In a study meant to simulate "real-world" use, 95 percent of all plastic products tested positive for estrogenic activity, meaning they can still disrupt your hormones even if they carry a BPA-free label. Even more disconcerting is the finding that BPA-free plastics in some cases leached more BPA than the non-BPA free plastics.iii
In some cases, instead of actually removing BPA from their products, manufacturers are only taking out a percentage of it, which means we're still being exposed to it, only now in undisclosed amounts. The truth is there's an alphabet soup of toxic chemicals in almost everything you come in contact with, from plastics to PVC water lines to canned goods, which are lined with BPA-containing plastic. Thermal receipt paper, all world paper currency and those sealants your dentists want to put on your and your children's teeth also are primary sources of BPA exposure.
But again, BPA is not the only culprit; it's simply the most highly publicized one. There's also Bisphenol AB and AF, Bisphenol B and BP, Bisphenol C, Bisphenol E, F, G, M, S, P, PH, TMC and, yes, there's even a Bisphenol Z. Any one of these can be in your BPA-free baby bottle or sippy cup, unfortunately." ....and....

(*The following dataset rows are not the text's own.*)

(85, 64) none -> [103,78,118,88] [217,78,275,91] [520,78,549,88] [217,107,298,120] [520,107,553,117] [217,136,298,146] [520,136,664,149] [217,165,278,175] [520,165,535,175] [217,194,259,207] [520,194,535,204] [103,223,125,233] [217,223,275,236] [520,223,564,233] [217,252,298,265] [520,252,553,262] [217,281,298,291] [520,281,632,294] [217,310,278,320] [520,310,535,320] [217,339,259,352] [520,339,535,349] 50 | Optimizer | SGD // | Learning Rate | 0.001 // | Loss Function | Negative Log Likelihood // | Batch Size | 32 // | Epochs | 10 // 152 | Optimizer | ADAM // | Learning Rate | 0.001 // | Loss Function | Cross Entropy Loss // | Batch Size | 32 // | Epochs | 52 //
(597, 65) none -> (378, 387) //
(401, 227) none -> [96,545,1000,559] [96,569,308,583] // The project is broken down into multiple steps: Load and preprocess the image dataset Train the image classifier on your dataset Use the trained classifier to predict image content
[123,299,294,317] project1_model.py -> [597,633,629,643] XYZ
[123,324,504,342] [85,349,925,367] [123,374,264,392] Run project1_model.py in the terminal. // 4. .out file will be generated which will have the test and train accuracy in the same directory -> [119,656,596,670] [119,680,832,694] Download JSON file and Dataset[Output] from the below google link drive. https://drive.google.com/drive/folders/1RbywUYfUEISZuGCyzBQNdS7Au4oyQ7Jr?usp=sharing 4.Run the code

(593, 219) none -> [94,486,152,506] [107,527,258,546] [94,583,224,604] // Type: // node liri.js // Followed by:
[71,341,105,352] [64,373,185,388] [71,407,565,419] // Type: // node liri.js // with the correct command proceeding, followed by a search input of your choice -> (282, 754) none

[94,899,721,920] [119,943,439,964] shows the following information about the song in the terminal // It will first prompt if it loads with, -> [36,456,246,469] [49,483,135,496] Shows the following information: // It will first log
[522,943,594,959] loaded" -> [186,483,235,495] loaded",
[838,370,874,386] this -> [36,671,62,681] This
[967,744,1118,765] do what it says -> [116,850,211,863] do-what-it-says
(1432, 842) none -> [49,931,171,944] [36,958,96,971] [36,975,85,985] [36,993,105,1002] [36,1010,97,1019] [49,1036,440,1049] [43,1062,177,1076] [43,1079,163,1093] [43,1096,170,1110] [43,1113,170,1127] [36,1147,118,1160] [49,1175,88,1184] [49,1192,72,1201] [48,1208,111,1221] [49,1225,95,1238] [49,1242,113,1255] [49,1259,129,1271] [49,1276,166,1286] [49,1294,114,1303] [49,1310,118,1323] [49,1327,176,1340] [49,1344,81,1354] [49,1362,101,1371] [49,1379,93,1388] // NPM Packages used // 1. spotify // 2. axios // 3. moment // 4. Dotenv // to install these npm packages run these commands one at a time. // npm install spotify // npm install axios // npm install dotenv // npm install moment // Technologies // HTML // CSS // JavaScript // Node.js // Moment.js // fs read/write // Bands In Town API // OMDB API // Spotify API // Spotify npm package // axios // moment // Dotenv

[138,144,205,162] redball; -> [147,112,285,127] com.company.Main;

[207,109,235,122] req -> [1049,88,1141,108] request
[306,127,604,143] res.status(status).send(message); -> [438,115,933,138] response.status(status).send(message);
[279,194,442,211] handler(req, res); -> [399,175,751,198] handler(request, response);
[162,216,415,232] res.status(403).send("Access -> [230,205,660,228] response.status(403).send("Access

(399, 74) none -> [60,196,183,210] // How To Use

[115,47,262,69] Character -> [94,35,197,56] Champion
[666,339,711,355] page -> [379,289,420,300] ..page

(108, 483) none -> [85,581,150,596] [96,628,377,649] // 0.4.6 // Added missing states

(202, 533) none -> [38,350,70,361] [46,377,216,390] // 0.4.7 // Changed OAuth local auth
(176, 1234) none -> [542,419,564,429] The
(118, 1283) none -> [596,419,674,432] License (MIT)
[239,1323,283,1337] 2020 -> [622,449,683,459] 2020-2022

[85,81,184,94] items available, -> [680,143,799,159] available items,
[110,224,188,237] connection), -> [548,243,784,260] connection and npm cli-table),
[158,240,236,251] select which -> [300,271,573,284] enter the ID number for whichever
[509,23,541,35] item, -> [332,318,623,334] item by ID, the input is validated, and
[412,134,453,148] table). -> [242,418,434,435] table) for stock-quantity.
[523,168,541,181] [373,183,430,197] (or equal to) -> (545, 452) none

"Glass is One of the Best Alternatives
If you're interested in avoiding any number of chemical toxins leaching into your food and beverages, choose glass over plastic, especially when it comes to products that will come into contact with food or beverages, or those intended for pregnant women, infants and children. This applies to canned goods as well, which are a major source of BPA (and possibly other chemicals) exposure, so whenever you can, choose jarred goods over canned goods, or opt for fresh instead. Another good idea is to ditch plastic teething toys for your little ones and choose natural wood or fabric varieties instead.
To be fair, you probably can no longer completely eliminate your exposure to BPA, BPS and similar toxins (since they're likely in our air, water, and food, too) but you can certainly reduce your exposure dramatically by making informed choices like those described above.